4.5 Headings; Entire Agreement; Counterparts; Amendments; Third Party Beneficiaries. The headings contained in this Agreement are inserted for convenience only and do not constitute a part of this Agreement. This Agreement constitutes the entire agreement among the parties and supersedes all other prior agreements and understandings, both written and oral, among the parties, or any of them, with respect to the subject matter hereof. This Agreement may be executed in two (2) or more counterparts, each of which shall be deemed an original, but all of which together shall constitute one and the same instrument. Counterparts may be delivered via facsimile, email (including pdf or any electronic signature complying with the United States federal ESIGN Act of 2000, e.g., xxx.xxxxxxxx.xxx) or other transmission method and any counterpart so delivered shall be deemed to have been duly and validly delivered and be valid and effective for all purposes. This Agreement may not be amended except by an instrument in writing duly executed by each of the parties hereto. Except as set forth in Section 4.2, this Agreement is not intended to confer upon any other person other than the parties hereto any rights or remedies hereunder.
4.6 Assignees. This Agreement and all of the provisions hereof shall be binding upon and inure to the benefit of the parties hereto and their respective successors and permitted assigns. Neither party may assign its rights or obligations hereunder without the prior written consent of the other party. No assignment shall relieve the assigning party of any of its obligations hereunder.

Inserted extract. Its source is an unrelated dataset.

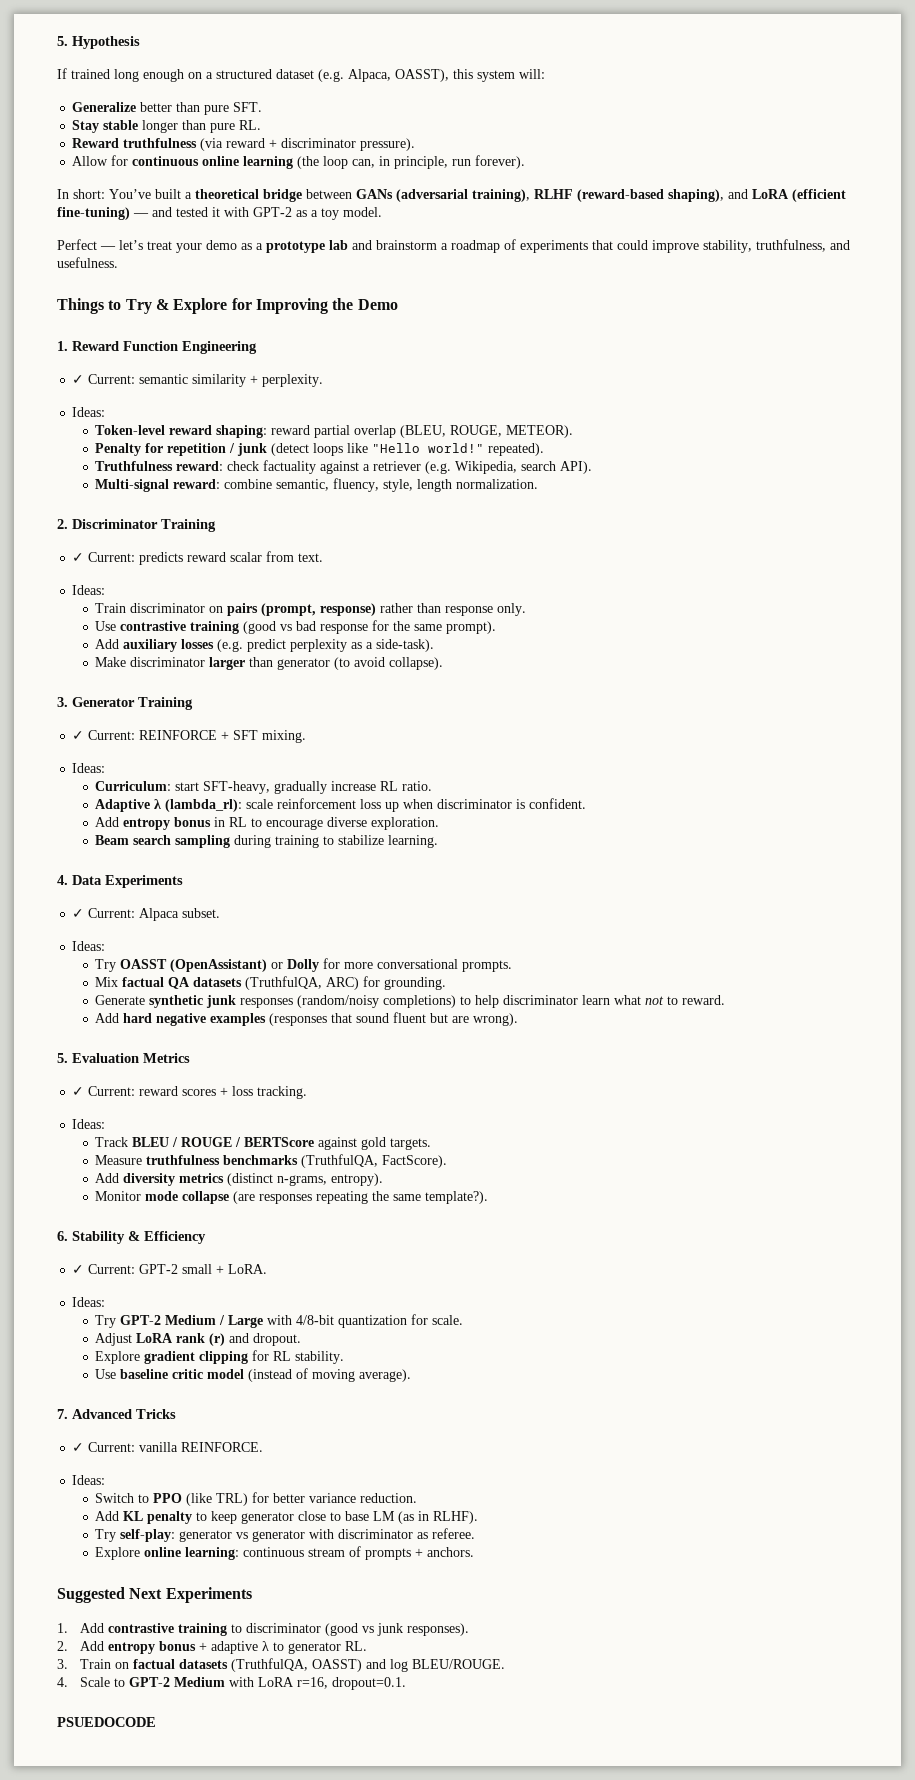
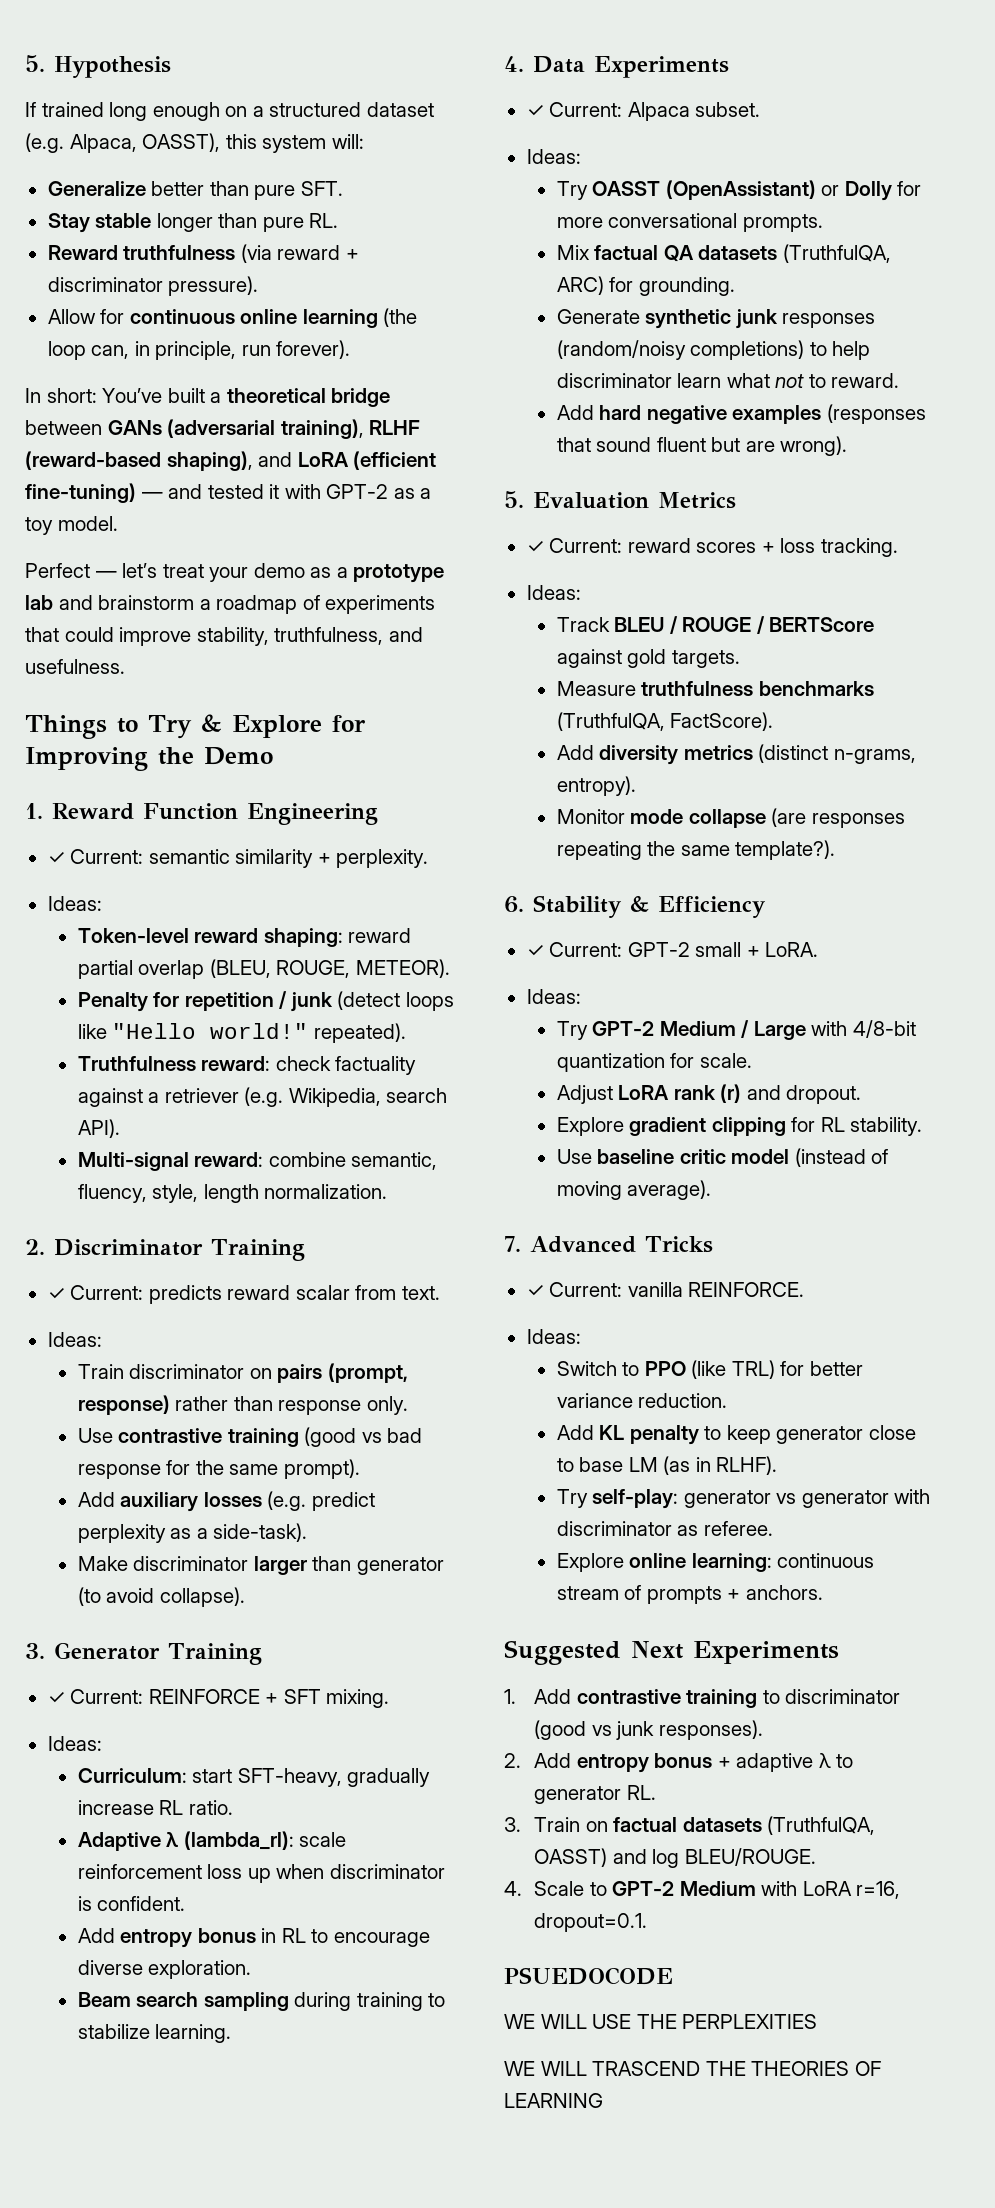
+ WE WILL USE THE PERPLEXITIES
+ WE WILL TRASCEND THE THEORIES OF LEARNING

4.7 Governing Law; No Jury Trial. The validity and interpretation of this Agreement shall be governed by the laws of the State of Delaware, without reference to the conflict of laws principles (whether of the State of Delaware or any other jurisdiction) that would cause the application of the laws of any jurisdiction other than the State of Delaware. The parties hereby waive their respective rights to a jury trial of any claim or cause of action based upon or arising out of this Agreement or any of the transactions contemplated herein, including contract claims, tort claims, breach of duty claims and all other common law or statutory claims.
Exhibit J-5
4.8 Drafting. The parties hereto have participated jointly in the negotiation and drafting of this Agreement and, in the event an ambiguity or question of intent or interpretation arises, this Agreement shall be construed as jointly drafted by the parties hereto and no presumption or burden of proof shall arise favoring or disfavoring any party by virtue of the authorship of any provision of this Agreement.
4.9 Specific Performance. The parties hereto shall acknowledge that, in view of the uniqueness of the parties hereto, the parties hereto would not have an adequate remedy at law for money damages in the event that this Agreement were not performed in accordance with its terms, and therefore agree that the parties shall be entitled to specific enforcement of the terms hereof in addition to any other remedy to which the parties hereto may be entitled at law or in equity.
4.10 Severability. Whenever possible, each provision of this Agreement shall be interpreted in such manner as to be effective and valid under applicable Law, but if any provision of this Agreement or the application of any such provision to any Person or circumstance shall be held to be prohibited by, illegal or unenforceable under applicable Law in any respect by a court of competent jurisdiction, such provision shall be ineffective only to the extent of such prohibition, illegality or unenforceability, without invalidating the remainder of such provision or the remaining provisions of this Agreement.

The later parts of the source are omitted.